Bom, citei esse trecho para fazer uma alusão ao livro de Conceição Evaristo: Insubmissas Lágrimas de Mulheres. Esse tem sido meu companheiro e incentivador também. Durante muito tempo ele me leva a esse lugar de comparações, de superações, quando leio sobre histórias de mulheres – sofridas, mas também guerreiras e transformadoras de suas próprias histórias.

Tenho duas filhas, a mais velha que se chama Abayomi Mawusi e a caçula que se chama Ana Flor Mawusi. Filhas essas que me trazem muito amor, incentivo, vontade de viver, que me remetem a enxergar o mundo com outros olhos, além de cores e formas. Apesar de tantas dores e medos que me acompanharam nas gestações, hoje vivo uma superação e o amor de estar com elas. Tem sido desafiador também conviver diariamente com as tristezas que as cercam, por não estarem indo pra escola, por não poder ir passear e até ir visitar as pessoas que amamos. Tem sido desafiador esse novo modelo de vida, uma vida que tem sido muito mais atrás das telas e nesse contexto percebo as transformações, os choros, os nervosos, as angústias e por muitas vezes a escuta do medo, a interpretação no rostinho de cada uma delas.

Então percebo que além de mim e das minhas problemáticas existem elas e todos os sentimentos que nos compõem. Tive também Ayana Maria, filha que gestei e, no parto, ela se foi, no final do ano de 2018, depois de 5 meses que tinha perdido minha mãe. Foram as piores dores que tive na vida, apesar de ter perdido, a muitos anos atrás, três irmãos e três sobrinhos. A dor de perder uma mãe e uma filha são incomparáveis. Hoje faço essa reflexão, pensando no quanto minha mãe deve ter sofrido tendo que enterrar meus irmãos, todos praticamente em menos de dois anos. E penso nas mínimas oportunidades que ambos tiveram. Me apego muito mais a minha fé, pois sei que essa foi a maior fuga que minha mãe achava para todos os momentos de dor e de angústia que deve ter sentido e vivido ao longo da vida.

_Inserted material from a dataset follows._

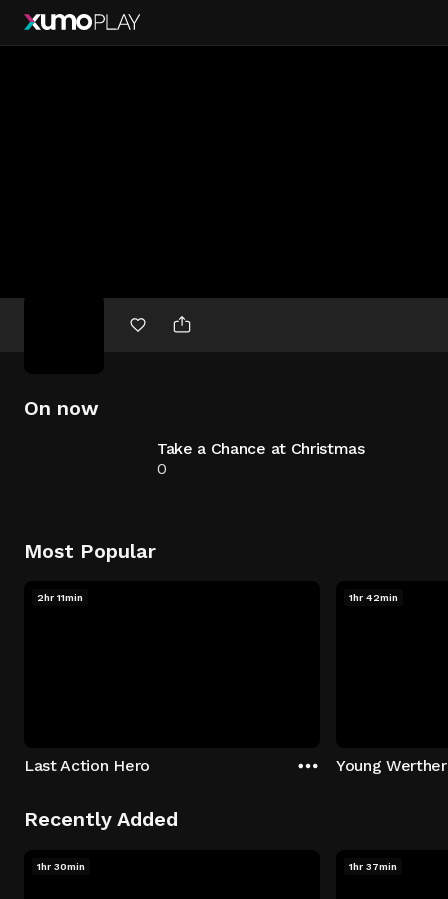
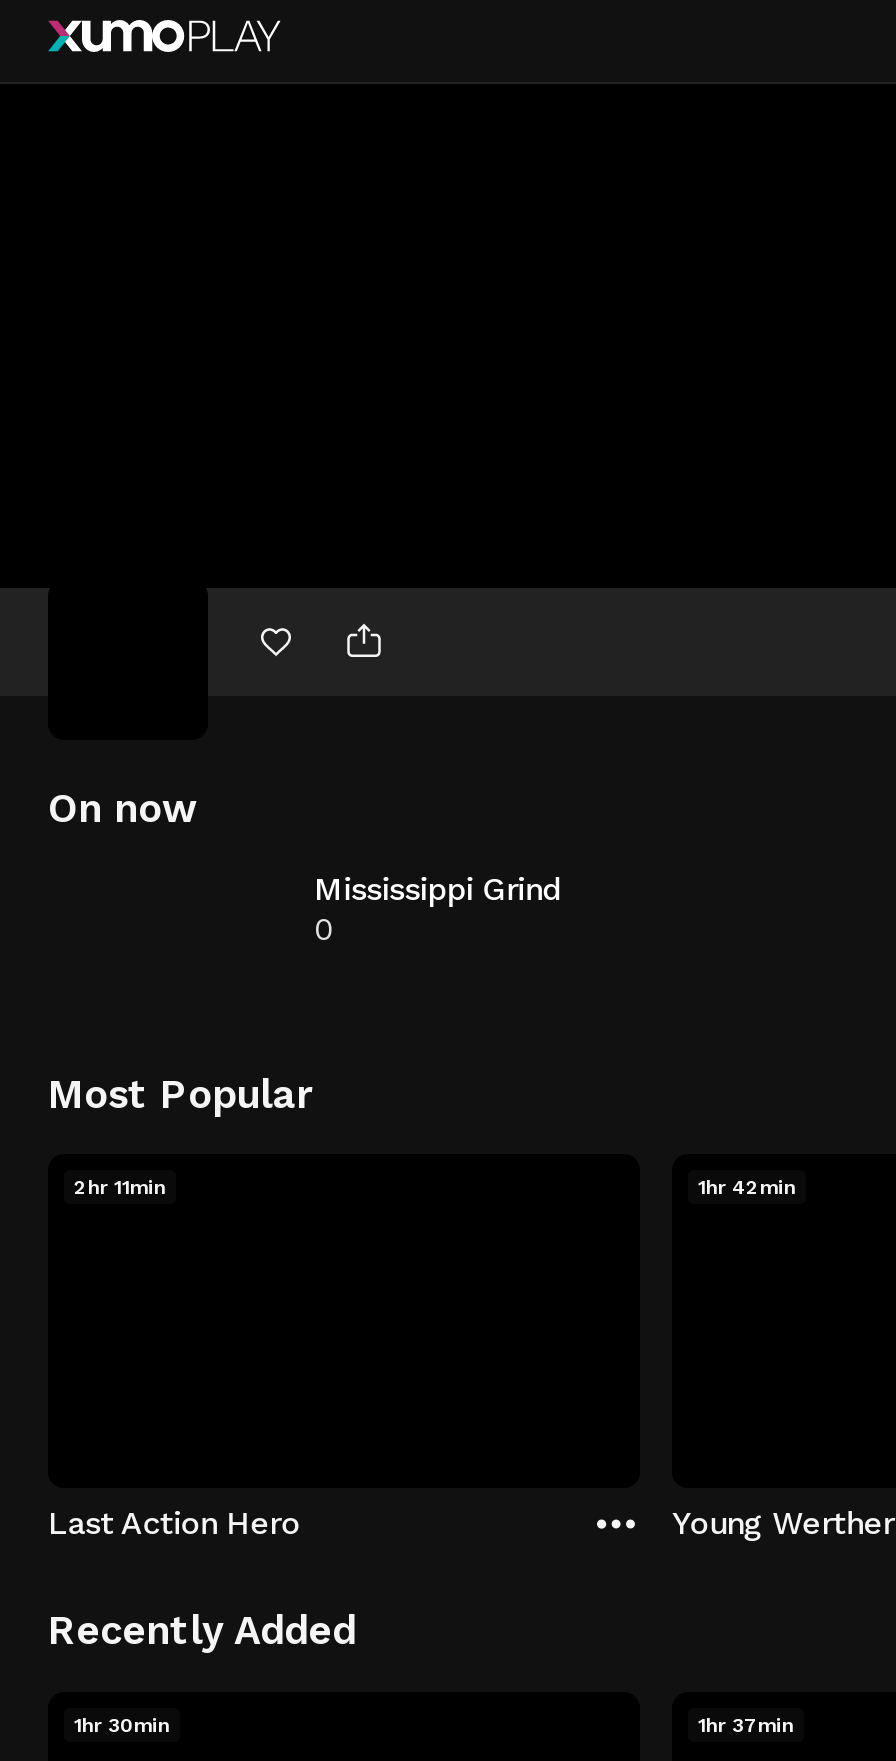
- Take a Chance at Christmas
+ Mississippi Grind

Diante de tantas dores e privações, me encontro em um lugar de “privilégio”, pois tenho acesso a terapia e a outros tratamentos terapêuticos, esses que me dão suporte e que me ajudam no cotidiano, na construção de uma maternidade compreensiva, comunicativa, expressiva e que dentro desses contextos não me permitem passar despercebida dos problemas, mas também das soluções que me cercam. Dentro do contexto da pandemia, acho que estamos sendo convidados a reflexões diárias e a muitas formas de atenção para o nosso corpo e mente. Estamos vivendo muito próximos da morte, de tantas mortes… se conseguirmos perceber que muitas vezes é necessário morrer para renascer, então essa possibilidade nos remete a um olhar e um pensar diferentes. Podemos olhar com mais amor e pensar nas grandes e melhores formas de estar nesse mundo e de fazer parte desse corpo, tão singular e potencialmente transformador.